Semi-Supervised

Cotraining Classifier

class mvlearn.semi_supervised.CTClassifier(estimator1=None, estimator2=None, p=None, n=None, unlabeled_pool_size=75, num_iter=50, random_state=None)[source]

This class implements the co-training classifier for supervised and semi-supervised learning with the framework as described in [1]. The best use case is when the 2 views of input data are sufficiently distinct and independent as detailed in [1]. However, this can also be successful when a single matrix of input data is given as both views and two estimators are chosen which are quite different. [2]. See the examples below.

In the semi-supervised case, performance can vary greatly, so using a separate validation set or cross validation procedure is recommended to ensure the classifier has fit well.

Parameters:

estimator1 : classifier object, (default=sklearn GaussianNB)

The classifier object which will be trained on view 1 of the data. This classifier should support the predict_proba() function so that classification probabilities can be computed and co-training can be performed effectively.

estimator2 : classifier object, (default=sklearn GaussianNB)

The classifier object which will be trained on view 2 of the data. Does not need to be of the same type as estimator1, but should support predict_proba().

p : int, optional (default=None)

The number of positive classifications from the unlabeled_pool training set which will be given a positive "label". If None, the default is the floor of the ratio of positive to negative examples in the labeled training data (at least 1). If only one of p or n is not None, the other will be set to be the same. When the labels are 0 or 1, positive is defined as 1, and in general, positive is the larger label.

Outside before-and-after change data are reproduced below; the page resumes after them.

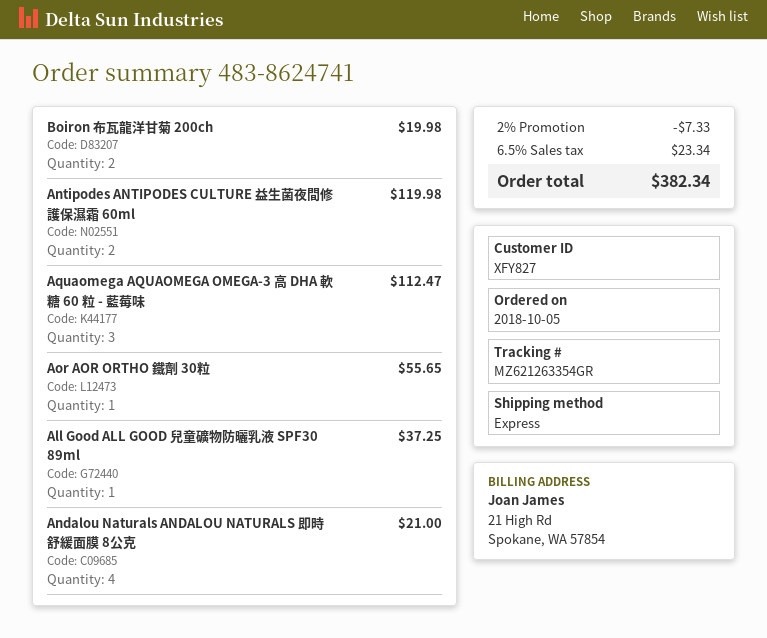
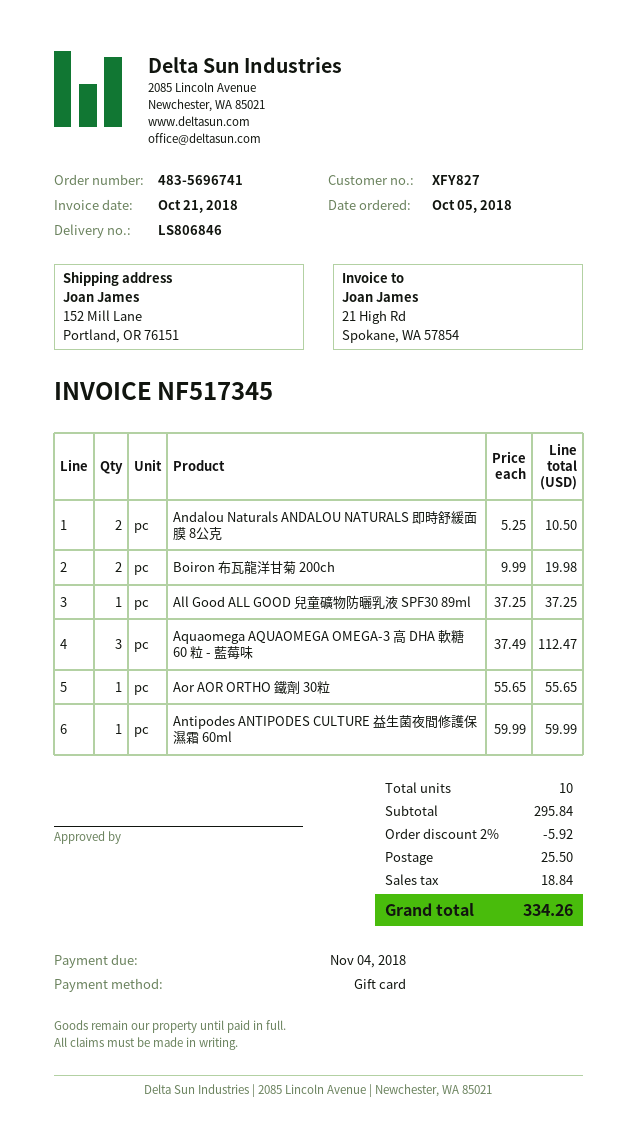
order number: 483-8624741 -> 483-5696741
Antipodes ANTIPODES CULTURE 益生菌夜間修護保濕霜 60ml: 2 for 119.98 -> 1 for 59.99
Andalou Naturals ANDALOU NATURALS 即時舒緩面膜 8公克: 4 for 21.00 -> 2 for 10.50
discount: 2% = 7.33 -> 2% = 5.92
shipping: none -> 25.50
tax: 23.34 -> 18.84
total: 382.34 -> 334.26

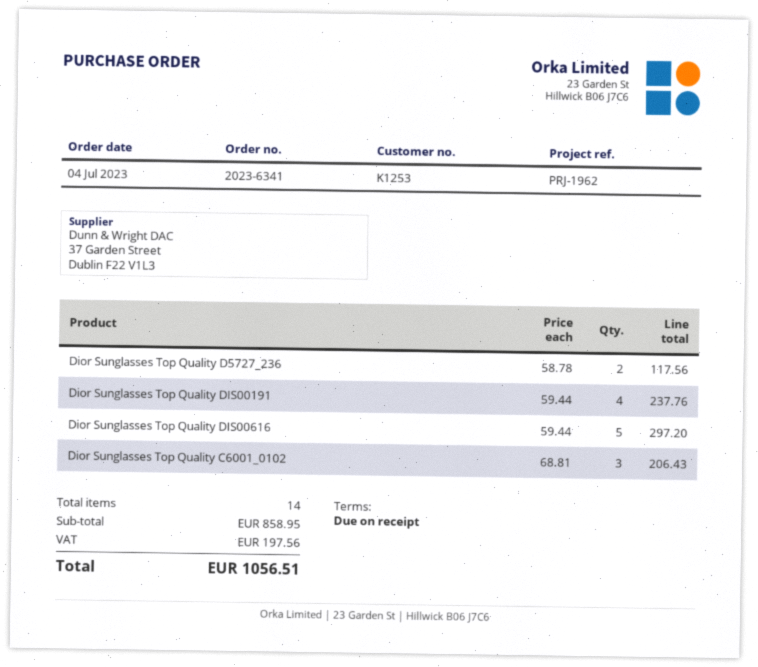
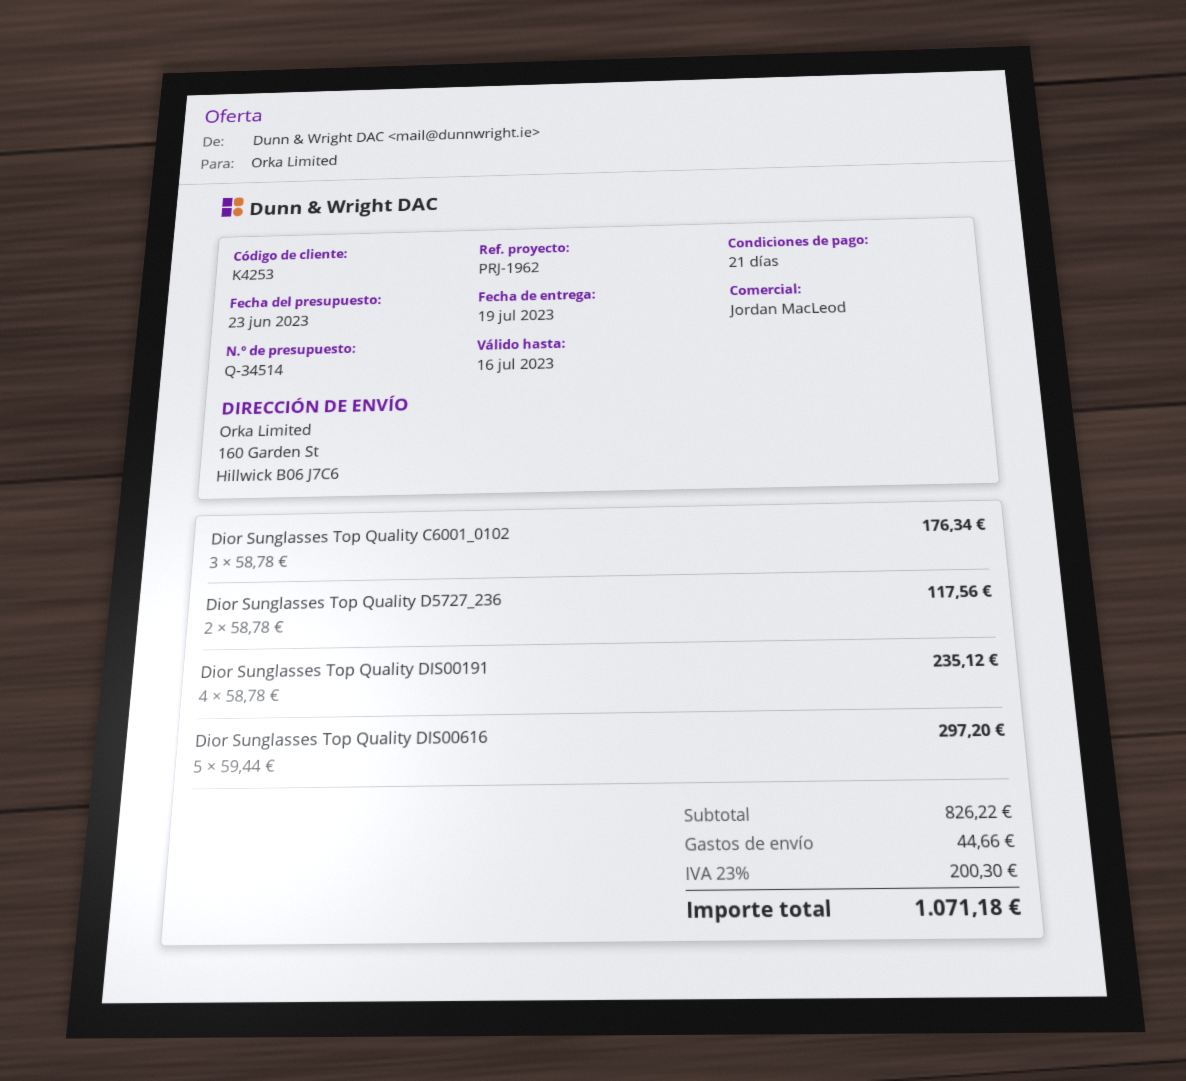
payment terms: on receipt -> 21 days
customer number: K1253 -> K4253
Dior Sunglasses Top Quality DIS00191: 4 x 59.44 = 237.76 -> 4 x 58.78 = 235.12
Dior Sunglasses Top Quality C6001_0102: 3 x 68.81 = 206.43 -> 3 x 58.78 = 176.34
subtotal: 858.95 -> 826.22
shipping: none -> 44.66
tax: 197.56 -> 200.30
total: 1056.51 -> 1071.18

n : int, optional (default=None)

The number of negative classifications from the unlabeled_pool training set which will be given a negative "label". If None, the default is the floor of the ratio of positive to negative examples in the labeled training data (at least 1). If only one of p or n is not None, the other will be set to be the same. When the labels are 0 or 1, negative is defined as 0, and in general, negative is the smaller label.

unlabeled_pool_size : int, optional (default=75)

The number of unlabeled_pool samples which will be kept in a separate pool for classification and selection by the updated classifier at each training iteration.

num_iter : int, optional (default=50)

The maximum number of training iterations to run.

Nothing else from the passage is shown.